Week 3 — Estimators & standard errors

What is a good estimate, and how much would it vary?

The week question

When you compute a number from a sample — a sample proportion, a sample mean — you get one value, and it feels solid. But that one value is a draw from a process that could have come out differently. Last week you watched that process directly: you simulated the sampling distribution of a statistic and saw it spread. This week the question is sharper and more practical: how good is the single number you actually got, and how much would it move if you had drawn a different sample?

That second part has a name. The standard error is the standard deviation of an estimator’s sampling distribution — a measure of how much your estimate would wobble from sample to sample. It is the bridge between “here is my one estimate” and “here is the uncertainty I should attach to it,” and almost every interval and test in the rest of this course is built on top of it.

A scheduling note that shapes how this week is taught: Labor Day is Monday, September 7, so there is no Monday class. Week 3 runs Wednesday and Friday only — a compressed week. We keep it deliberately tight and centered on a single idea: the difference between an estimator and an estimate, and the meaning of the standard error that travels with it. That single idea is enough to carry the week, and it pays off for the rest of the semester.

Why this matters

Every inferential claim you will make this term rests on a quiet move: you treat the number in your hand as one realization of a random procedure, and you reason about the procedure to say something about the world. If you forget that move, you will read your estimate as if it were the truth, attach no uncertainty to it, and be surprised when the next study “disagrees.”

The standard error is how you stop being surprised. It quantifies, before you ever build an interval, how much sampling alone would jostle your answer. It tells you whether \(\hat p = 0.65\) is a number you should trust to the second decimal or only to the first. It is the thing that turns a point into a range, and a range is what an honest inference actually delivers.

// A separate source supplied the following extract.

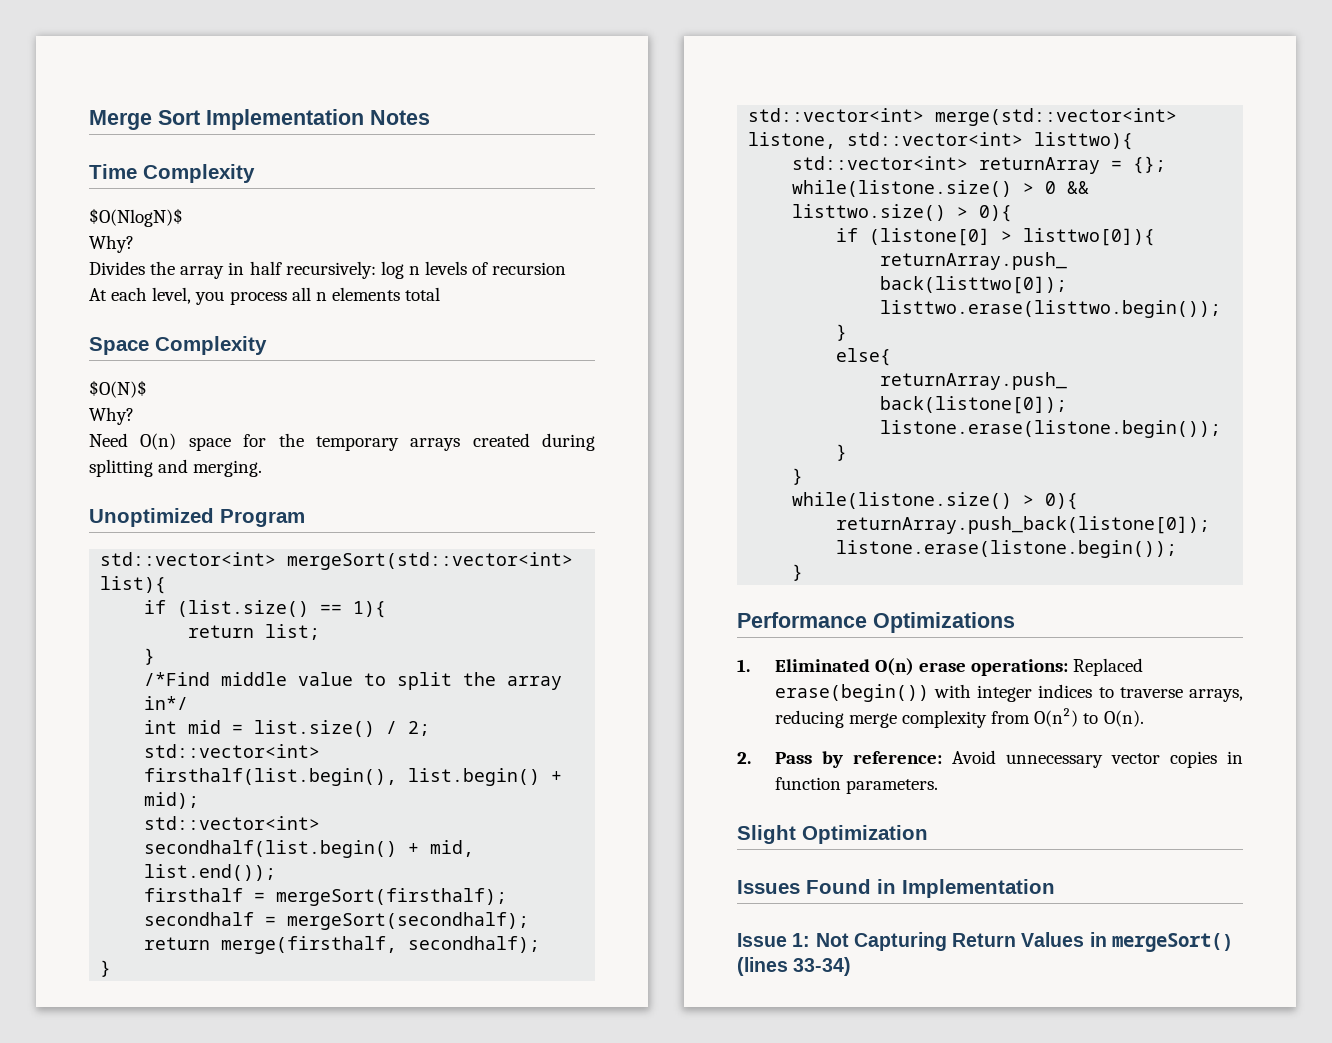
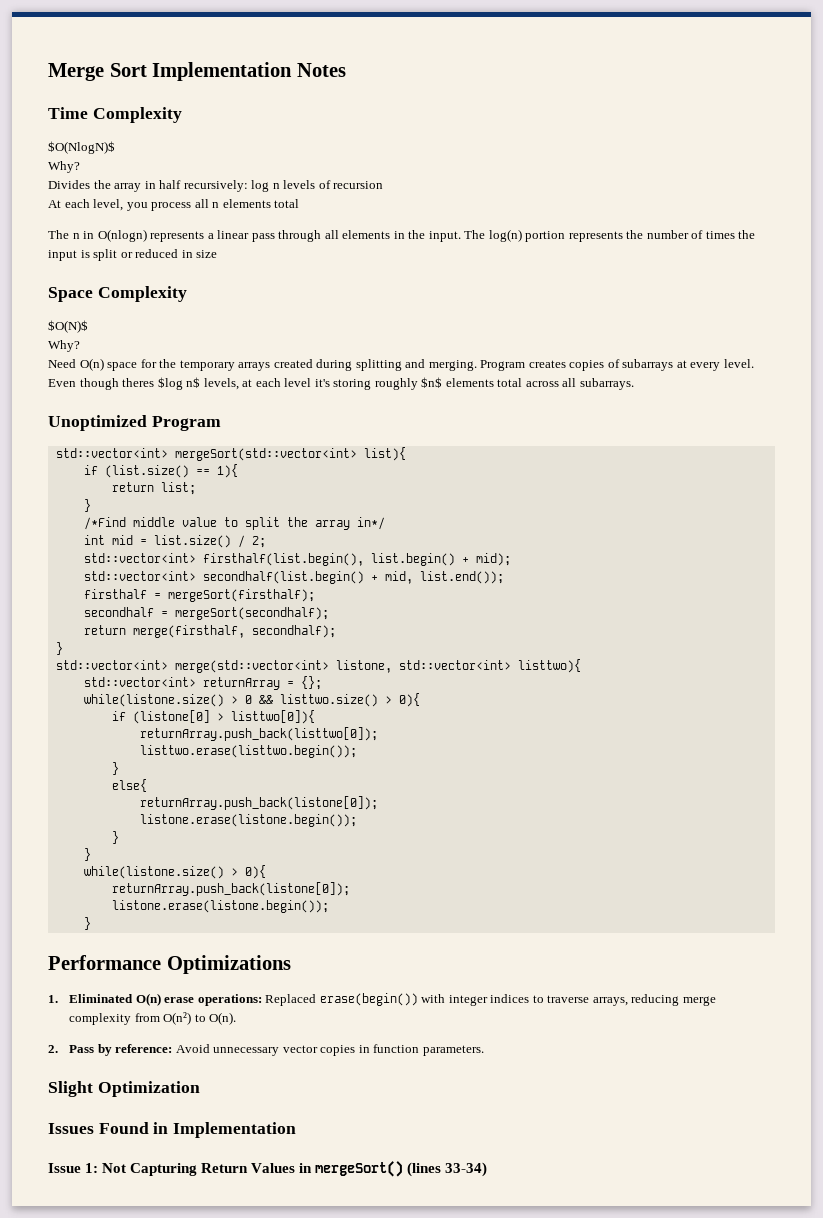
+ The n in O(nlogn) represents a linear pass through all elements in the input. The log(n) portion represents the number of times the input is split or reduced in size
+ Program creates copies of subarrays at every level. Even though theres $log n$ levels, at each level it's storing roughly $n$ elements total across all subarrays.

There is also a recurring trap this week exists to dismantle. The standard error is not the standard deviation of your data. Your data spread (the variability among students, say) and the spread of your estimator (how much \(\bar X\) itself would move) are different quantities — related by a \(\sqrt{n}\), but conceptually distinct. Keeping them separate is the central discipline of the week, and the rest of the course assumes you have it.

Learning goals

By the end of this week you should be able to:

  • Distinguish an estimator (a random variable — a rule applied to a yet-to-be-seen sample) from an estimate (the one number it produces on the sample you actually saw), and say which you mean.
  • State precisely what the standard error is: the standard deviation of the estimator’s sampling distribution, not the standard deviation of the data.
  • Compute \(\operatorname{SE}(\hat p)\) for a proportion and \(\operatorname{SE}(\bar X)\) for a mean, and read each as a statement about sampling variability rather than about any single observation.
  • Name what is fixed (the parameter), what is random (the estimator before you sample), and what is observed (the estimate) in every standard-error statement you write.
  • Explain how the standard error shrinks with \(n\), and why that does not mean the data became less variable.

Core vocabulary

A compact notation block for the week. These mirror the course notation glossary; keep the four words distinct on every line.

  • Parameter (\(\theta\), \(p\), \(\mu\), \(\sigma\)): a fixed, unknown feature of the population or process. Parameters do not have sampling distributions; they are not random. They never wear a hat.
  • Statistic / estimator (\(\bar X\), \(\hat p = X/n\), \(S\), \(\hat\theta\)): a random variable — a function of the sample. Because the sample is random, the estimator is random, and it has a sampling distribution. We write estimators with capital letters or hats.
  • Estimate (\(\bar x = 8.0\), \(\hat p = 0.65\)): the one realized number the estimator produces on the particular sample you observed. The hat symbol does double duty — \(\hat p\) can mean the estimator (random) or its value (a number). Always say which you mean.
  • Standard error, \(\operatorname{SE}(\hat\theta)\): the (estimated) standard deviation of the estimator’s sampling distribution. It measures how much the estimator varies across repeated samples — not how much the data vary within one sample.
  • Sampling distribution: the distribution of the estimator over all the samples you might have drawn. The SE is its spread; the center is what week 4 will scrutinize (is it the parameter?).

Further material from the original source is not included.